At least until the pandemic, the president’s unconventional policy got unprecedented results.

Joe Biden has argued that President Donald Trump didn’t so much build a strong economy as inherit one. It’s good line — but it ignores the successes, at least before the pandemic, of Trump’s unconventional policy. If Biden is elected president, he should continue Trump’s economic approach rather than returning to Barack Obama’s.

Between December 2009 and December 2016, the unemployment rate dropped 5.2 percentage points, from 9.9% to 4.7%. By December 2019, it had fallen another 1.2 percentage points, to 3.5%. A cursory look at those numbers might lead you to believe that the improvement under Trump was at best a continuation of a trend that began nearly a decade earlier.

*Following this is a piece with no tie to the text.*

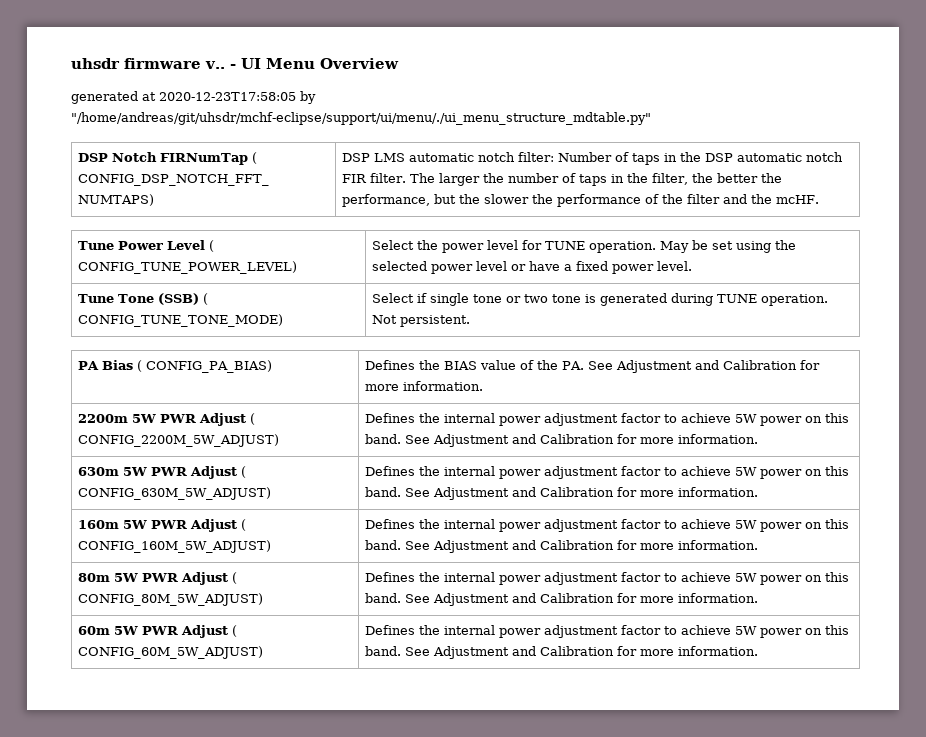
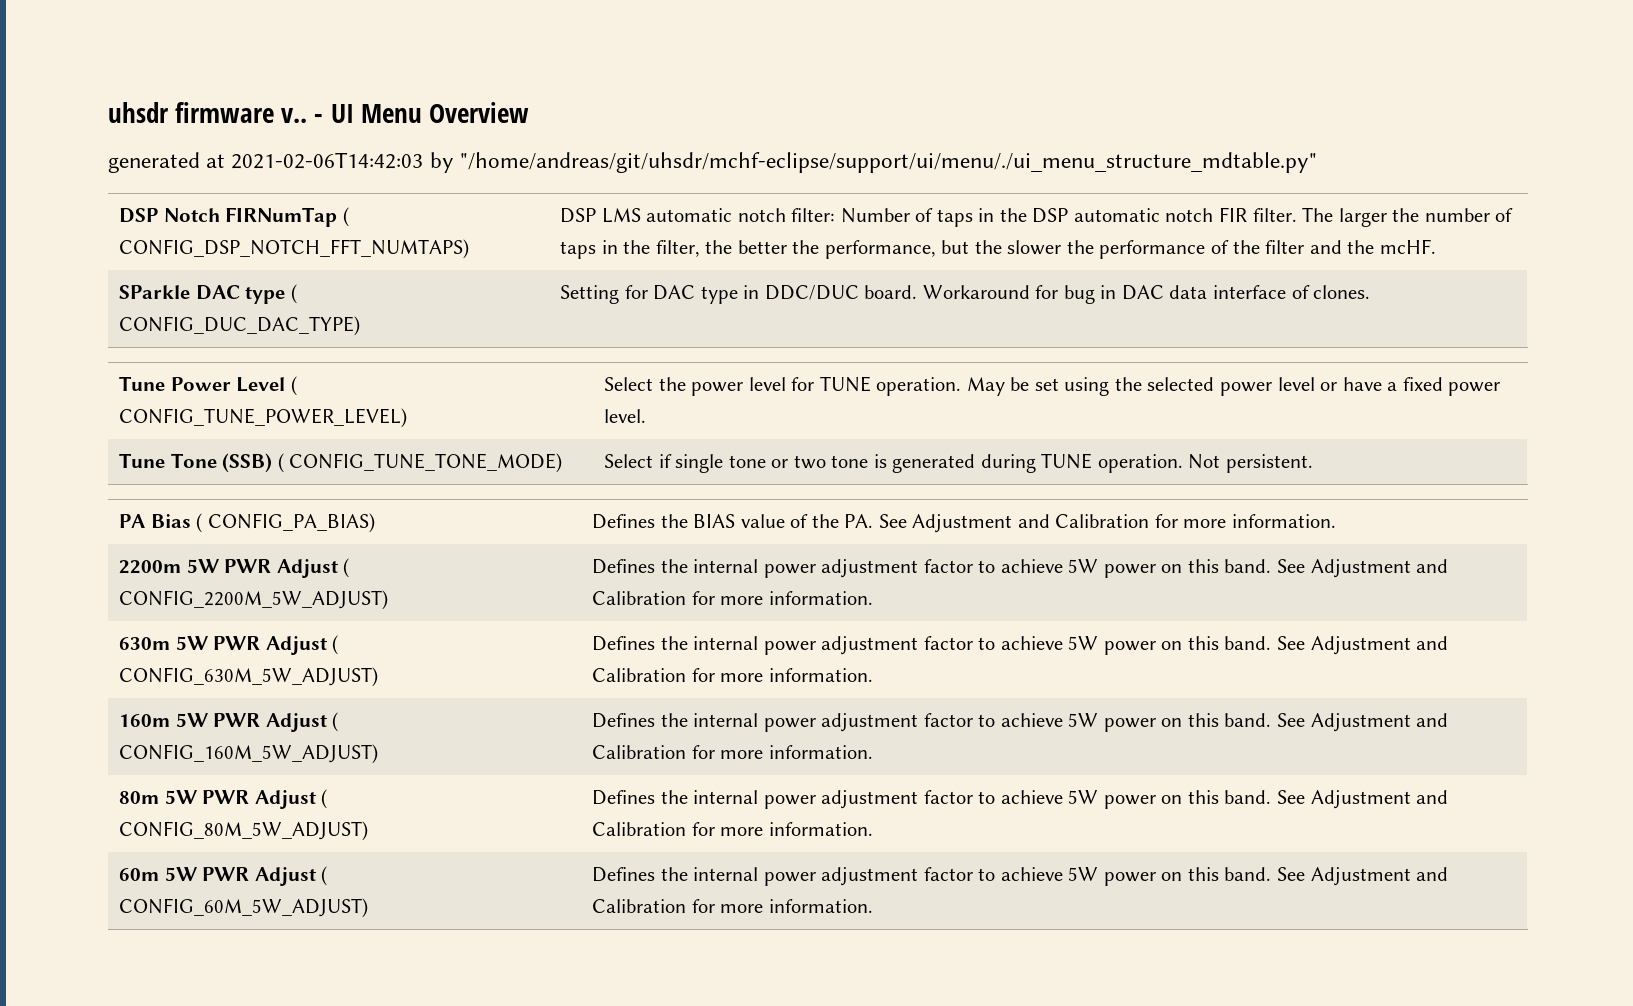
[159,92,296,101] 2020-12-23T17:58:05 -> [231,152,424,169] 2021-02-06T14:42:03
(819, 199) none -> [119,284,297,304] [119,316,361,336] [560,285,1371,304] // SParkle DAC type ( CONFIG_DUC_DAC_TYPE) | Setting for DAC type in DDC/DUC board. Workaround for bug in DAC data interface of clones.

It’s necessary to place those numbers in context. By 2016, officials in the Treasury Department and at the Federal Reserve had concluded that the economy was at full employment and that further improvement in the labor market was unlikely. This was in line with the Congressional Budget Office’s guidance that further declines in the unemployment rate would push the economy beyond its sustainable capacity.

Once in office, Trump ignored this consensus. He implemented a program of tax cuts, spending increases and unprecedented pressure on the Fed to cut interest rates to zero and keep them there. Trump’s goal of 3% growth was derided as delusional, while a bipartisan chorus of commentators declared his policies reckless and irresponsible.

They were anything but. Not only did the unemployment rate continue to fall, but the percentage of Americans aged 25 to 54 either employed or looking for a job saw its first sustained rise since the late 1980s. This inflection point changed the character of the labor market.

In 2016, real median household income was $62,898, just $257 above its level in 1999. Over the next three years it grew almost $6,000, to $68,703. That’s perhaps why, despite the pandemic, 56% of U.S. voters polled last month said their families were better off today than they were four years ago.


And this is Bloomberg, hardly a pro-Trump source.